What this task involves: Copy the lines below, please, starting with the one that contains "(60, 533) none -> [40,272,49,279] <" and ending with the last. Pictures stay out.

Records provided:
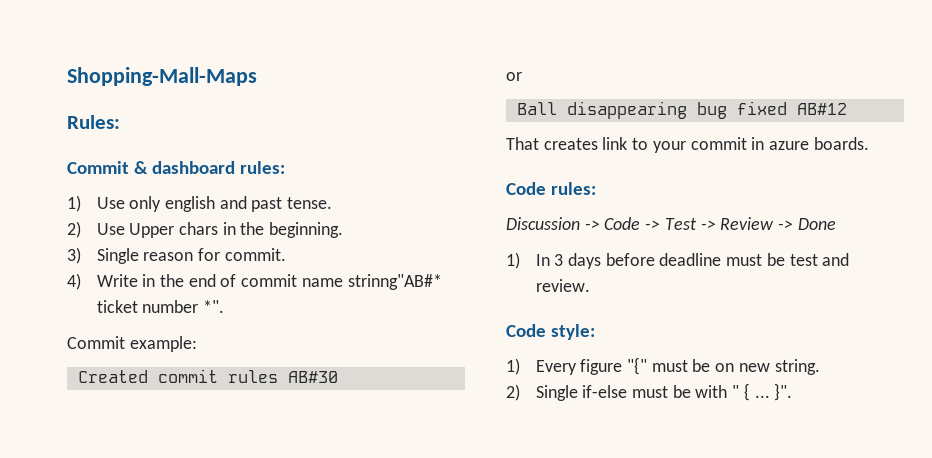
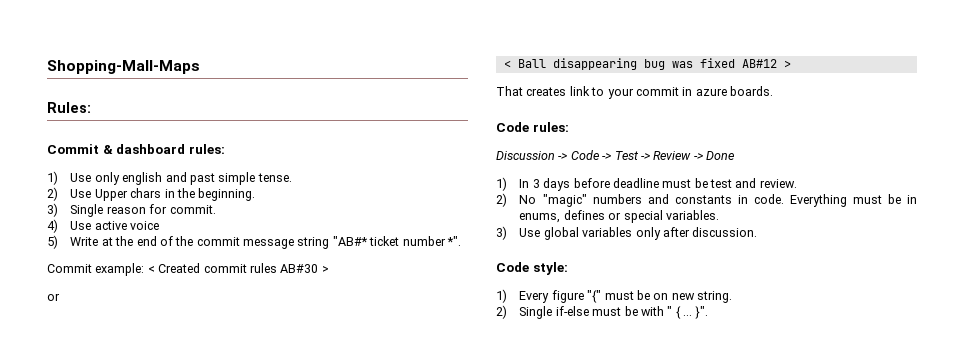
(283, 204) none -> [218,172,256,185] simple
[96,274,442,290] Write in the end of commit name strinng"AB#* -> [70,221,160,230] [47,235,368,249] Use active voice // 5) Write at the end of the commit message string "AB#*
(197, 344) // -> [147,266,155,273] <
(338, 377) none -> [321,266,329,273] >
(522, 76) none -> [503,60,511,68] <
(727, 110) none -> [671,61,693,68] was
(847, 109) none -> [783,60,791,68] >
(590, 285) none -> [496,193,917,207] [519,210,719,223] [496,226,758,240] // 2) No "magic" numbers and constants in code. Everything must be in enums, defines or special variables. // 3) Use global variables only after discussion.

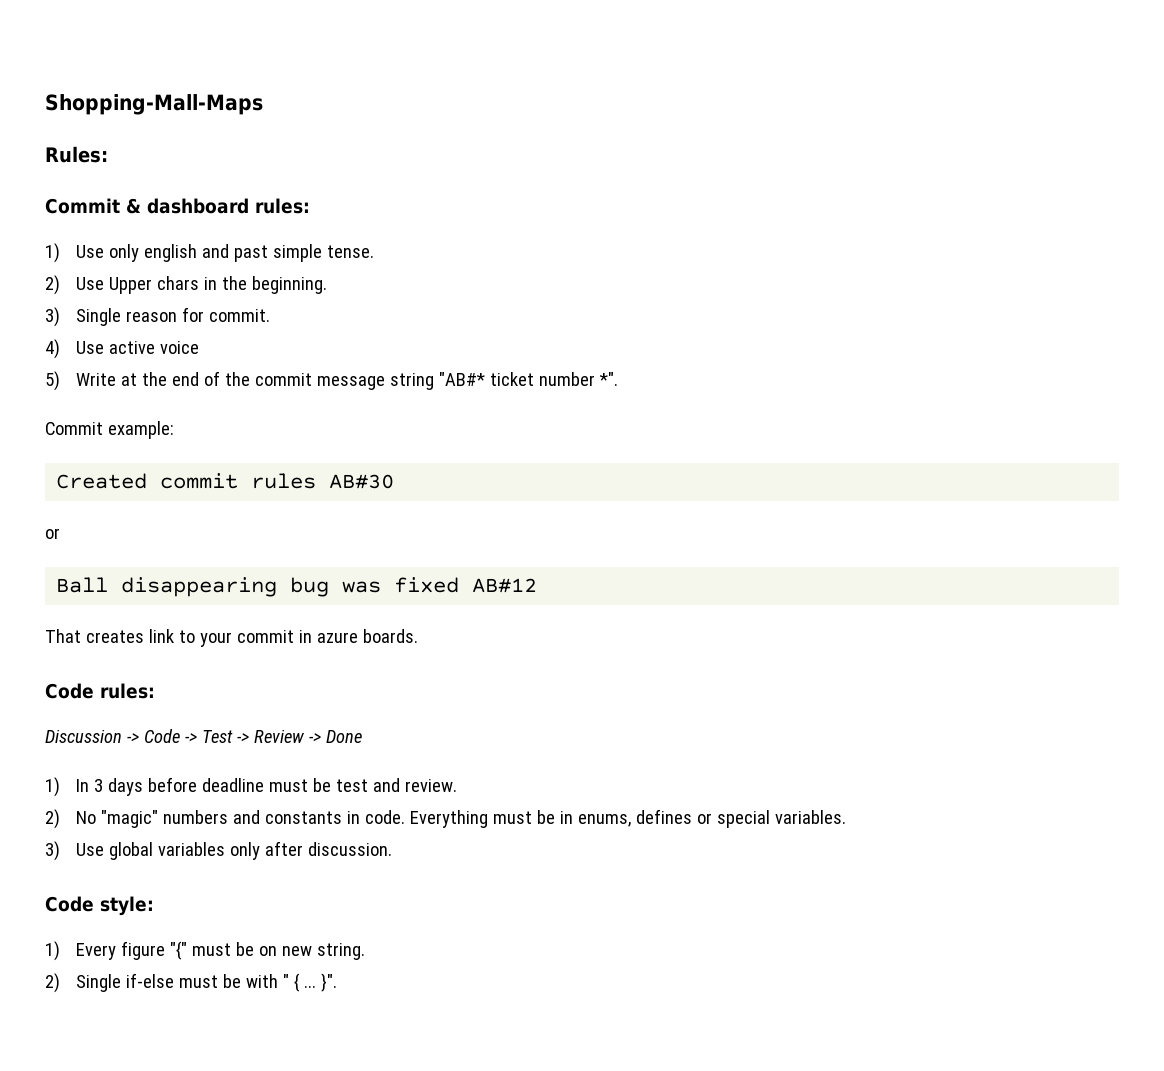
[147,266,155,273] < -> (174, 430) //
[321,266,329,273] > -> (395, 481) none
[503,60,511,68] < -> (60, 533) none
[783,60,791,68] > -> (538, 585) none

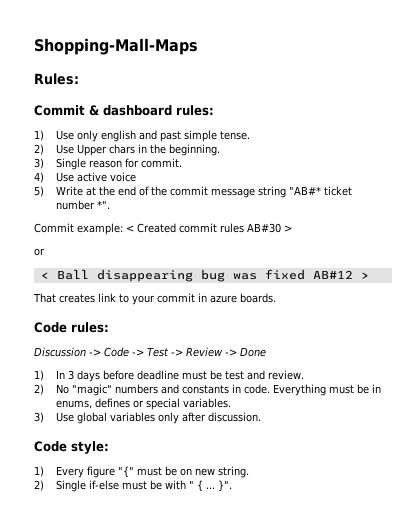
(174, 430) // -> [126,225,134,232] <
(395, 481) none -> [284,225,292,232] >
(60, 533) none -> [40,272,49,279] <
(538, 585) none -> [360,272,369,279] >

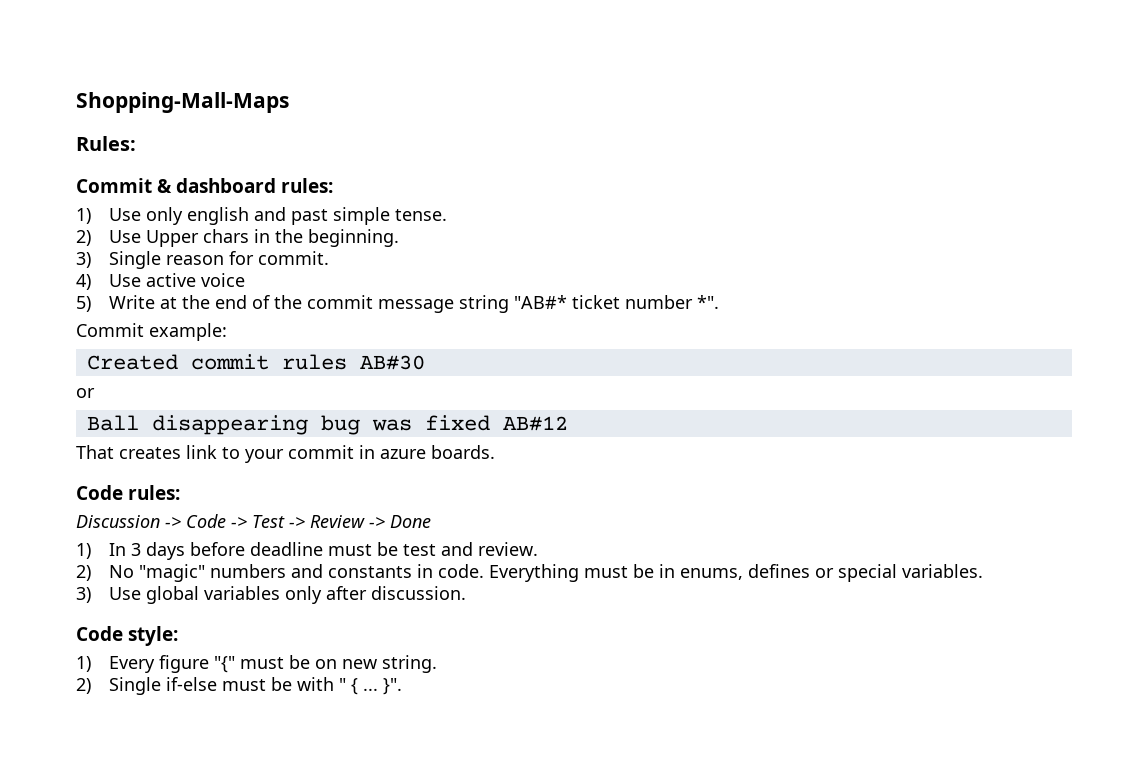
[126,225,134,232] < -> (227, 332) //
[284,225,292,232] > -> (425, 362) none
[40,272,49,279] < -> (95, 393) none
[360,272,369,279] > -> (568, 423) none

Answer to this problem:
(60, 533) none -> [40,272,49,279] <
(538, 585) none -> [360,272,369,279] >

[126,225,134,232] < -> (227, 332) //
[284,225,292,232] > -> (425, 362) none
[40,272,49,279] < -> (95, 393) none
[360,272,369,279] > -> (568, 423) none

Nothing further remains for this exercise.